Verleihung in der Akademie der Künste - Berliner Autorin Manja Präkels bekommt Anna-Seghers-Preis

Der mit je 8.000 Euro dotierte Anna-Seghers-Preis 2018 geht an die Berliner Autorin Manja Präkels (43). Außerdem wird der brasilianische Schriftsteller Julian Fuks (37) ausgezeichnet. Verliehen wird der Preis am Freitagabend in der Akademie der Künste in Berlin, wie diese am Mittwoch mitteilte.

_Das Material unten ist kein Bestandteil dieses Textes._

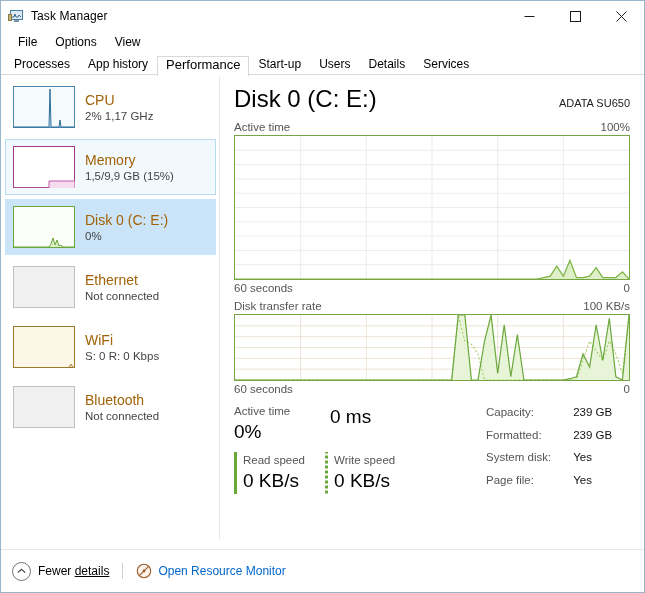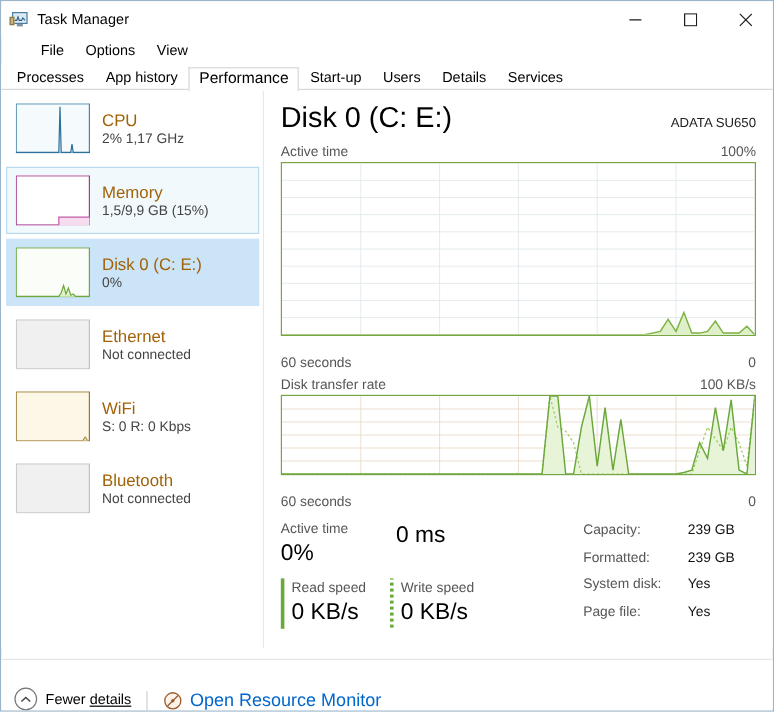--- a/index.html
+++ b/index.html
@@ -95,7 +95,6 @@
     background: #ffffff;
     font-size: 12px;
     color: #000;
-    margin-left: 16px;
   }
   .menuitem {
     padding: 2px 9px;

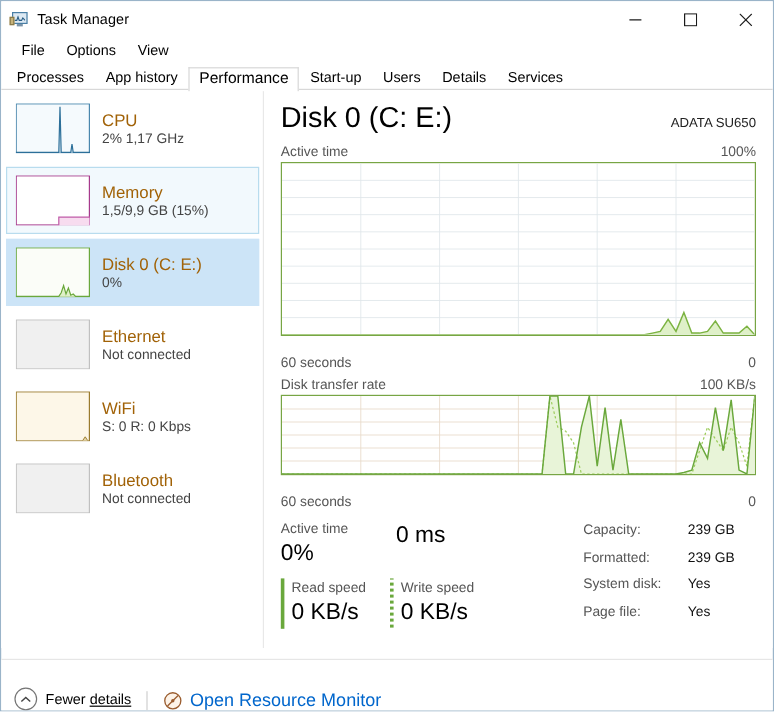--- a/index.html
+++ b/index.html
@@ -239,7 +239,7 @@
     font-size: 11.5px;
     color: #555;
     line-height: 14px;
-    margin-top: 16px;
+    margin-top: 1px;
     margin-bottom: 4px;
   }
   .graph-box {

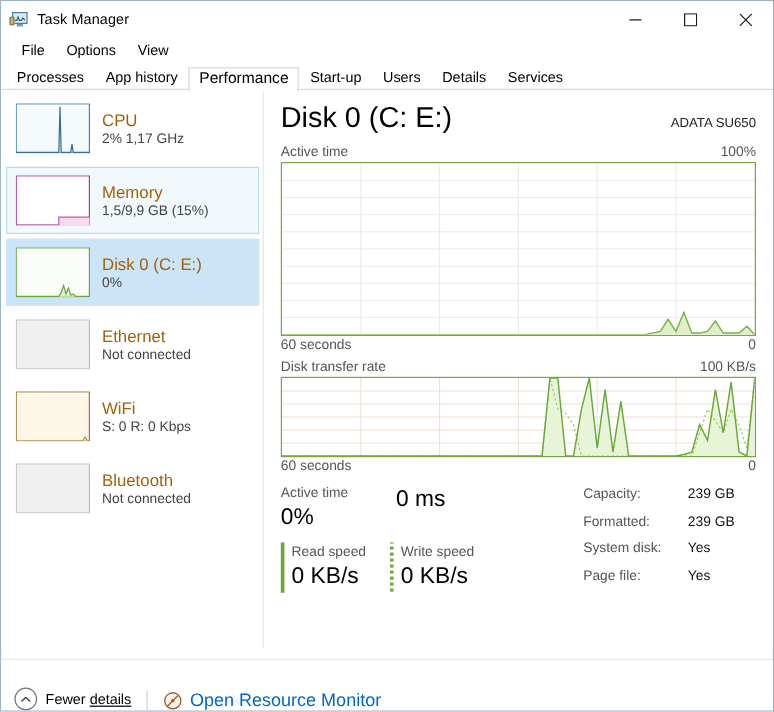--- a/index.html
+++ b/index.html
@@ -327,7 +327,7 @@
     left: 0; right: 0; bottom: 0;
     height: 42px;
     display: flex;
-    align-items: flex-end;
+    align-items: center;
     padding-left: 11px;
     background: #ffffff;
     border-top: 1px solid #e6e6e6;

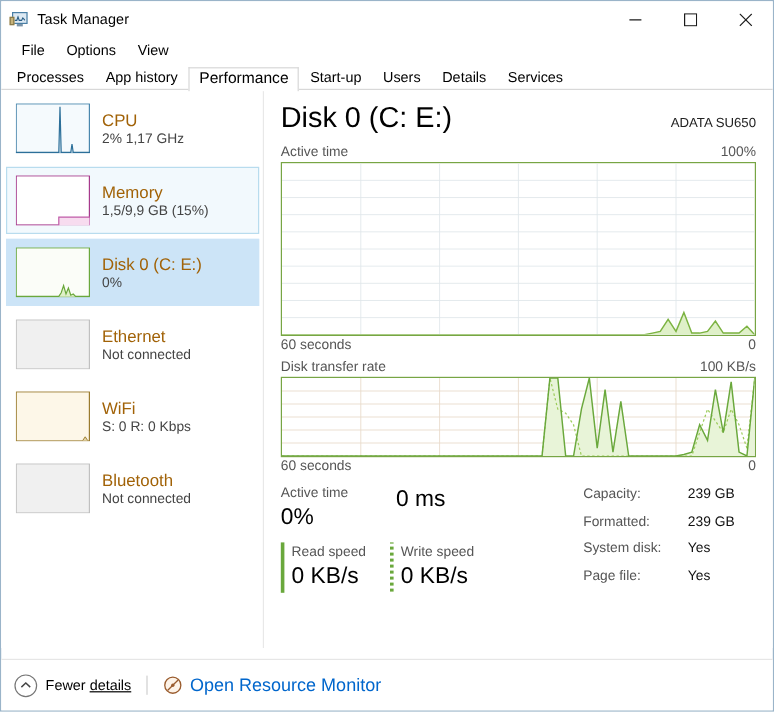--- a/index.html
+++ b/index.html
@@ -357,7 +357,7 @@
   .resmon {
     display: flex;
     align-items: center;
-    font-size: 15px;
+    font-size: 12px;
     color: #0066cc;
   }
   .resmon-icon {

Ausgezeichneter Debütroman

Seit 1995 prämiert die Anna-Seghers-Stiftung Nachwuchsautoren aus deutschsprachigen und lateinamerikanischen Ländern, deren Werke im Sinne der Schriftstellerin Anna Seghers (1900-1983) zu einer gerechteren Gesellschaft beitragen. Präkels schildert in ihrem Debütroman "Als ich mit Hitler Schnapskirschen aß" ein rechtsextremes Milieu in Brandenburg. Fuks schreibt in seinem Werk "A resistencia" über Zwangsadoptionen und Exil während der argentinischen Militärdiktatur.

Manja Präkels Roman wurde bei der Frankfurter Buchmesse im Oktober bereits mit der Momo-Trophäe für das beste Jugendbuch 2018 geehrt.

Anna Seghers war eine jüdische Schriftstellerin. Ihr bekanntestes Werk ist "Das siebte Kreuz" über die Flucht von sieben KZ-Insassen während der Nazidiktatur. 1952 wurde sie in Berlin Präsidentin des Schriftstellerverbandes der DDR und blieb es bis 1978.